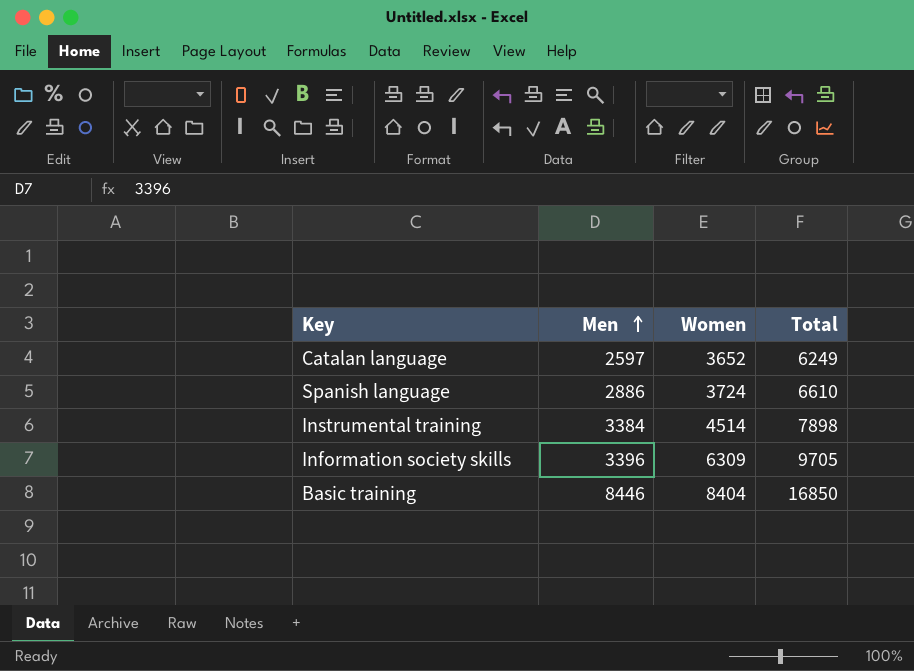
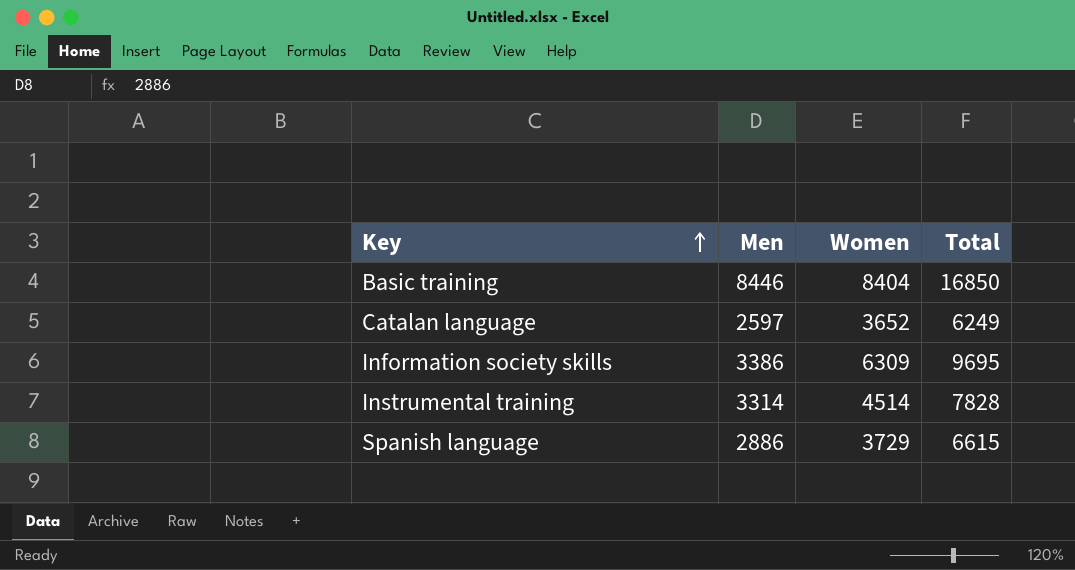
row order: Men ascending -> Key ascending
Information society skills | Men: 3396 -> 3386
Information society skills | Total: 9705 -> 9695
Instrumental training | Men: 3384 -> 3314
Instrumental training | Total: 7898 -> 7828
Spanish language | Women: 3724 -> 3729
Spanish language | Total: 6610 -> 6615

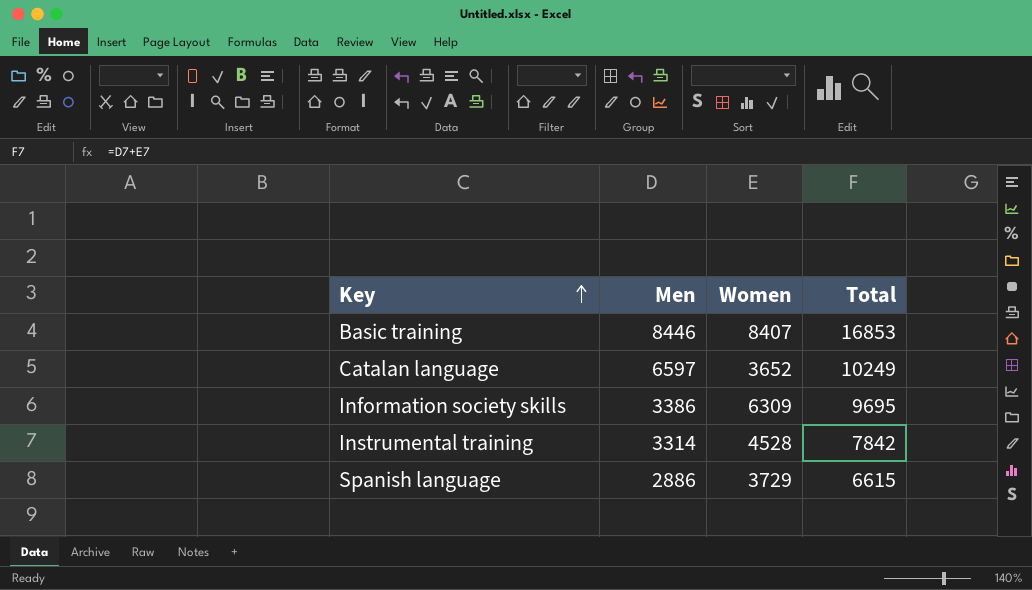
Basic training | Women: 8404 -> 8407
Basic training | Total: 16850 -> 16853
Catalan language | Men: 2597 -> 6597
Catalan language | Total: 6249 -> 10249
Instrumental training | Women: 4514 -> 4528
Instrumental training | Total: 7828 -> 7842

Prompt:
The lines to copy begin with the one containing "Information society skills | Men: 3396" and end with the last line of the entries above; copy them exactly, minus the pictures.

Answer section:
Information society skills | Men: 3396 -> 3386
Information society skills | Total: 9705 -> 9695
Instrumental training | Men: 3384 -> 3314
Instrumental training | Total: 7898 -> 7828
Spanish language | Women: 3724 -> 3729
Spanish language | Total: 6610 -> 6615

Basic training | Women: 8404 -> 8407
Basic training | Total: 16850 -> 16853
Catalan language | Men: 2597 -> 6597
Catalan language | Total: 6249 -> 10249
Instrumental training | Women: 4514 -> 4528
Instrumental training | Total: 7828 -> 7842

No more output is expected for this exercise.